Chhatre’s field work involves interviewing local populations in rural and agricultural forestry areas, taking environmental measurements of those areas, and plotting the landscape on GPS instruments for spatial analysis.

“Most of my work has been in India,” he said. “I have collaborators who have worked in many places and I have gone with them in Mexico, Thailand, Nepal, Kenya.”

Chhatre came to Illinois in 2007 after a postdoctoral fellowship at Harvard, and joined SDEP and Beckman in 2009. He had worked with SDEP leader Jesse Ribot before coming to Illinois.

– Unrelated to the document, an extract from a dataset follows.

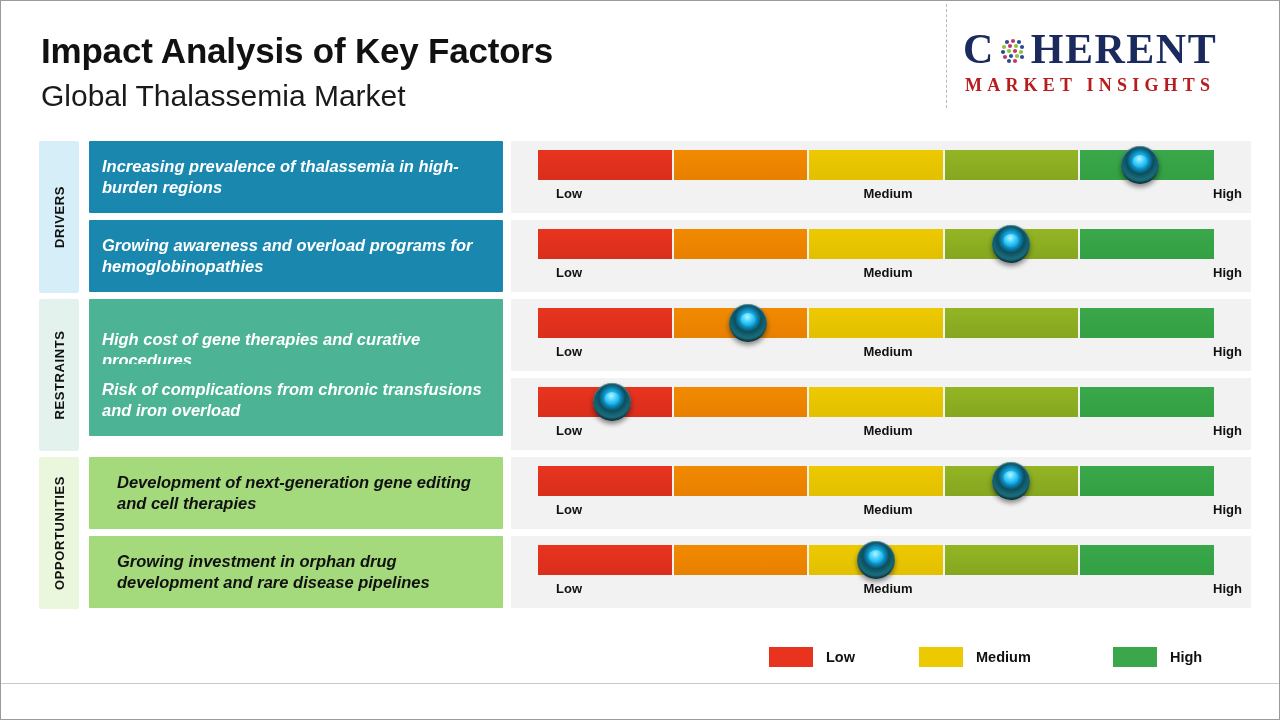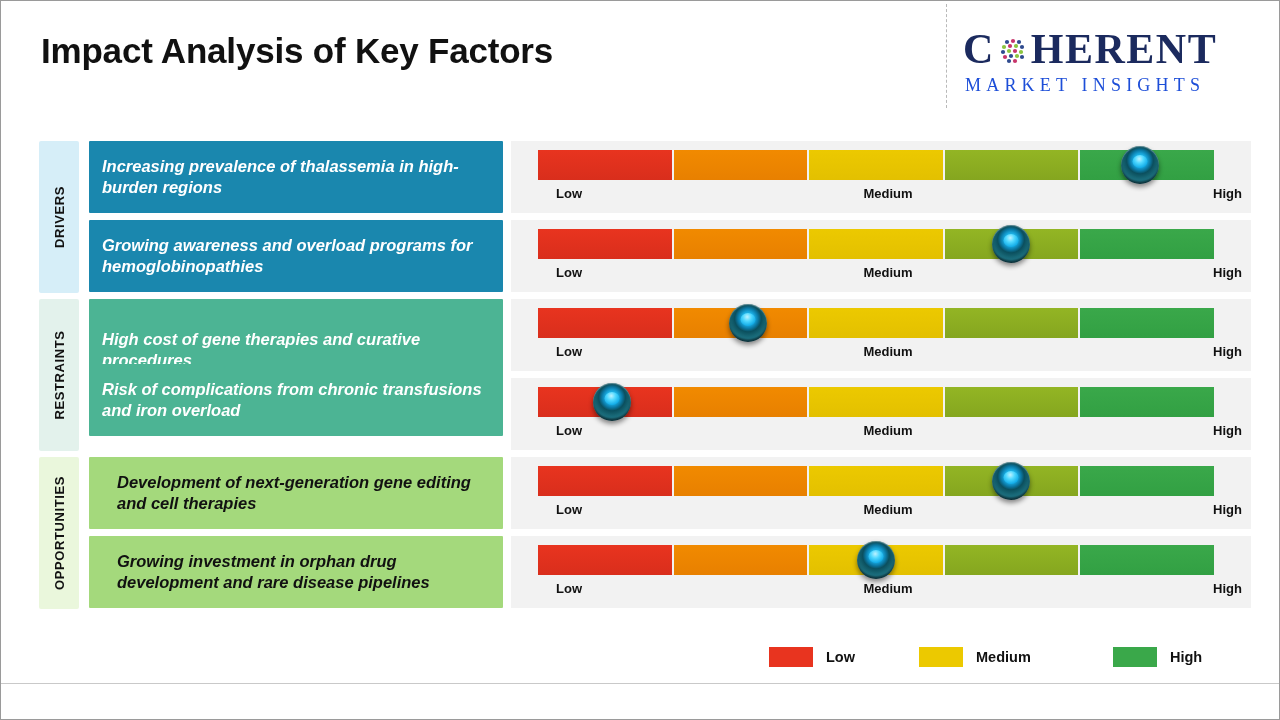"Global Thalassemia Market" div { html: none -> <div>Global Thalassemia Market</div> }
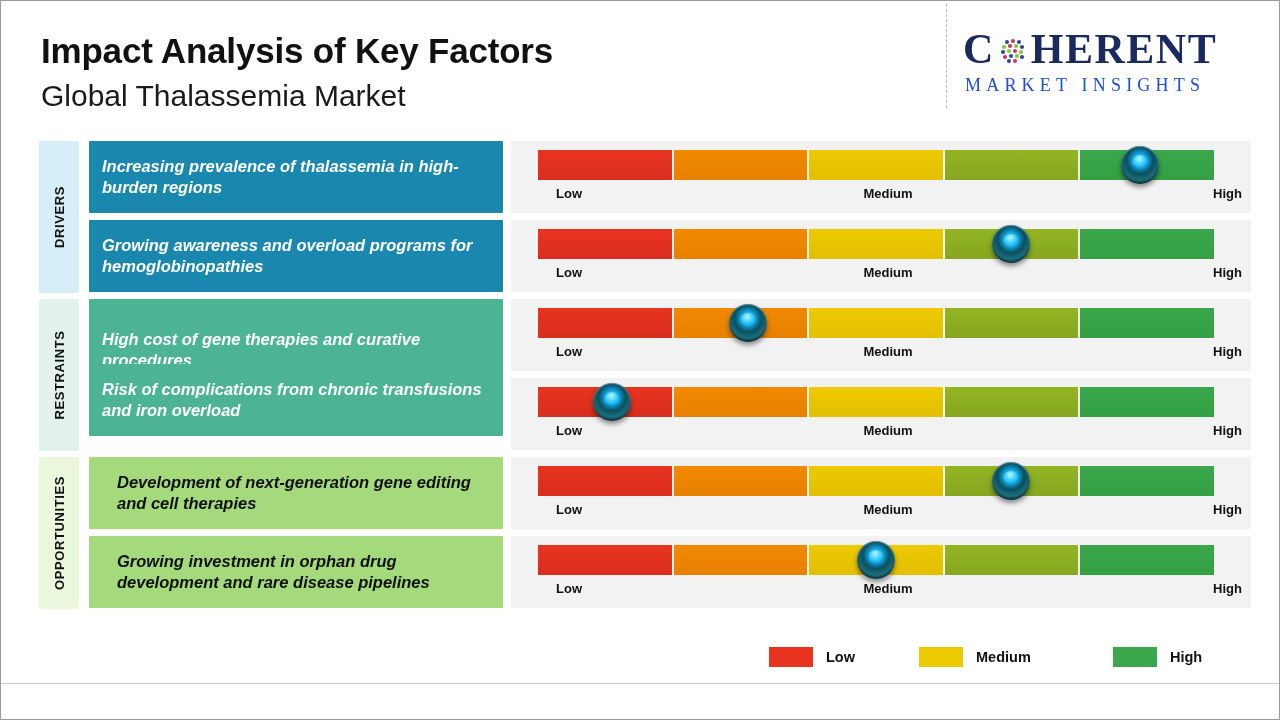"MARKET INSIGHTS" #logo-tagline { color: #1d4ed8 -> #b91c1c; font-weight: normal -> bold }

“I’ve known him for more than 10 years now,” he said. “We’ve worked together, published articles together. It was natural for me to be there.”

The work in SDEP is geared toward outcomes that will benefit not only the environment, but also the people who live in those environments.

“I have witnessed the evolution of climate change debate with concern,” Chhatre said. “I now worry that the poor people of the world are at greater risk of being hurt by interventions to prevent climate change than by climate change itself.

“Because of the political economy of how the world works, there is going to be an adaption complex. There are contractors, agencies, consultants who are all getting together with billions of dollars at stake and I’m afraid that they do not have concerns of the poor people in their hearts. In the absence of democracy at the local level, where people can actually make decisions on their own, I just don’t trust bureaucrats and consultants to make the right decisions.”

Chhatre said that his work has played a role in influencing policy.

“There is empirical evidence, there is this data and these are the results and, it works,” he said. “So there has been I’m glad to say some positive outcomes and a lot of actors in the policy arena, both internationally and nationally in different countries, have used those outcomes very productively in their actions. I hope I will be able to intervene in shaping the adaptation debate so that local people get to have more influence in the decisions that affect their lives.”

And that means, Chhatre said, creating true, sustained democracies that are essential to addressing problems of climate adaptation.

“It’s very difficult for me to imagine how we can make the right decisions without the people being able to influence those decisions,” he said.